Methods: We quantified gold nanoparticle uptake using atomic emission spectroscopy and imaged intracellular localization by transmission electron microscopy. Cell growth delay and clonogenic assays were used to determine cytotoxicity and radiosensitization potential, respectively. Mechanistic data were obtained by Western blot, flow cytometry, and assays for reactive oxygen species.
Results: Gold nanoparticle uptake was preferentially observed in tumor cells, resulting in an increased expression of cleaved caspase proteins and an accumulation of cells in sub G1 phase. Despite this, gold nanoparticle cytotoxicity remained low, with immortalized normal cells exhibiting an LD50 concentration approximately 14 times higher than tumor cells.
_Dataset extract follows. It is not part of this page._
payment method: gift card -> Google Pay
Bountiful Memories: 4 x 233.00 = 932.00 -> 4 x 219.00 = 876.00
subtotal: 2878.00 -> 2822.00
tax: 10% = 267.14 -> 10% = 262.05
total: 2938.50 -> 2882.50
The surviving fraction for gold nanoparticle-treated cells at 3 Gy compared with that of untreated control cells indicated a strong dependence on cell type in respect to radiosensitization potential.
Conclusion: Gold nanoparticles were most avidly endocytosed and localized within cytoplasmic vesicles during the first 6 hours of exposure. The lack of significant cytotoxicity in the absence of radiation, and the generation of gold nanoparticle-induced reactive oxygen species provide a potential mechanism for previously reported radiosensitization at megavoltage energies.